Currently the maximum deposit protected by the FSCS is £50,000 per individual per bank or building society.
But some bank customers occasionally have balances far in excess of this and the FSA is considering whether the EU deposit guarantee schemes directive provides the UK with the scope to provide extra protection for such holders.
The FSA is considering whether extra protection should be provided on temporary high balances which have arisen from the sale of a house, receiving an inheritance or pension lump sum, divorce settlements, redundancy payments, proceeds of pure protection contracts or an award for personal injury.
These claims would have a monetary limit of £500,000 and a time limit of six months apart from personal injury awards and settlements where there would be unlimited additional protection and a time limit of 18 months.
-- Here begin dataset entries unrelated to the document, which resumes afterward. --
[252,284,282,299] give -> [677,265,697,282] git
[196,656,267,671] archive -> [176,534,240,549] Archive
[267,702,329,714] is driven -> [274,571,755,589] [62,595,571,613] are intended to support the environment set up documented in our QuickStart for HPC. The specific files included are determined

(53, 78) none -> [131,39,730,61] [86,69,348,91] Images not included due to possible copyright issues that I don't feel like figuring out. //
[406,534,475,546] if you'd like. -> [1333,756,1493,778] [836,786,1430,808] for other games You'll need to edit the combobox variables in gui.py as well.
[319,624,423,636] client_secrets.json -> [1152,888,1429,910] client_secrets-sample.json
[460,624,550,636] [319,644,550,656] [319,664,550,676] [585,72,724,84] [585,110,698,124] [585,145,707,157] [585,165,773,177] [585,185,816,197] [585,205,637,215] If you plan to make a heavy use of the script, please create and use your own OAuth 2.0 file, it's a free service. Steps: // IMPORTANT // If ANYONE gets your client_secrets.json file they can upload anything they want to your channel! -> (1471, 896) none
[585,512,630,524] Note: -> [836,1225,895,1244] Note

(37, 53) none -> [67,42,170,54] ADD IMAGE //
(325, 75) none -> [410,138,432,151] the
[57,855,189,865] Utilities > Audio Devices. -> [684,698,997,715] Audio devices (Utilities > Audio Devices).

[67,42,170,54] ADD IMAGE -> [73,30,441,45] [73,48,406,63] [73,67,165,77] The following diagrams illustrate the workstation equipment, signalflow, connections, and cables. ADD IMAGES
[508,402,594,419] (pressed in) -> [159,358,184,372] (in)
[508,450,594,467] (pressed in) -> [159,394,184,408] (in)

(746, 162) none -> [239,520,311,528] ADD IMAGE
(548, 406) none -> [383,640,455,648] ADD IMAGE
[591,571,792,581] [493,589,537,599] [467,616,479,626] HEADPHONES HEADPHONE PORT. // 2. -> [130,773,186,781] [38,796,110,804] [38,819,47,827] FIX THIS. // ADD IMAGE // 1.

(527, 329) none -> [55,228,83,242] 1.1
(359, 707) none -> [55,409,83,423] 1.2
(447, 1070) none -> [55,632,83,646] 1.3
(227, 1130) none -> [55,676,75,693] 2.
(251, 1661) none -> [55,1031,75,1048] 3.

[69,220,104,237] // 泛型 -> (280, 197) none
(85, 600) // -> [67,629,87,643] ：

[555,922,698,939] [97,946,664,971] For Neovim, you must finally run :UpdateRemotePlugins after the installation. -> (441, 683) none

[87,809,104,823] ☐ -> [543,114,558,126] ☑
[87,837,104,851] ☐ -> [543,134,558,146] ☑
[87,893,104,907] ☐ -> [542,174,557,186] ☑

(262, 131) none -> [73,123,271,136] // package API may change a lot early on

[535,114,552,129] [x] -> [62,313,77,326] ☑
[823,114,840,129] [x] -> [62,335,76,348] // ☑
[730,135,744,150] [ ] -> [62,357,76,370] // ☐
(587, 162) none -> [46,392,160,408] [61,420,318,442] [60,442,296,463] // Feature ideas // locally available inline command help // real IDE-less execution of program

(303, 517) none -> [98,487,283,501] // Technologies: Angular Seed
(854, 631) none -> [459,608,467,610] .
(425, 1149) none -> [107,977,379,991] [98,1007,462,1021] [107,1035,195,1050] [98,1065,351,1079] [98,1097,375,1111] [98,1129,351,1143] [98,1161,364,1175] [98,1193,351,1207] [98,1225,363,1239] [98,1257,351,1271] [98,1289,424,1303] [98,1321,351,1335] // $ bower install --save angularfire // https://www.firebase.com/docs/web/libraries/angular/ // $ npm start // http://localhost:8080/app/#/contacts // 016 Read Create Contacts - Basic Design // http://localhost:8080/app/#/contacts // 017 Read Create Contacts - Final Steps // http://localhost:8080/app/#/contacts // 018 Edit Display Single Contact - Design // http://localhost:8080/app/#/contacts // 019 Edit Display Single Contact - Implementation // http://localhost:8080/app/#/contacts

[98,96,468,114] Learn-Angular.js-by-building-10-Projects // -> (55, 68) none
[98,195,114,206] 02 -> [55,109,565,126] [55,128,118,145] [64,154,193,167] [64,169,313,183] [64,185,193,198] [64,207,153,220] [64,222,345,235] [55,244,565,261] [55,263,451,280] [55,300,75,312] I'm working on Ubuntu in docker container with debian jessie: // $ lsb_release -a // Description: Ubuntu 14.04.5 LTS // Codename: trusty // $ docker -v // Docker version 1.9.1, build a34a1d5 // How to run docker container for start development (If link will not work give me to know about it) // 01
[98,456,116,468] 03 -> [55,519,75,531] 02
The introduction of extra protection will hinge on EU discussions on the amended deposit guarantee schemes directive.
Under this an EU-wide common deposit protection limit of €100,000 will come into force from the end of 2010. If this cap is adopted, the UK will not be able to have higher protection for temporary high balances unless it is agreed at EU level that an exception should be made, a question which will be answered by the EU Commission by the year end.
FSA banking sector director Thomas Huertas says: “Our proposals will protect people who have little or no choice about holding a high balance for a limited period over the current FSCS limit of £50,000 before they can diversify it, if they wish, between different institutions. However, the FSCS is not intended to protect consumers who keep high account balances for a long period, so the extra protection will be time limited.”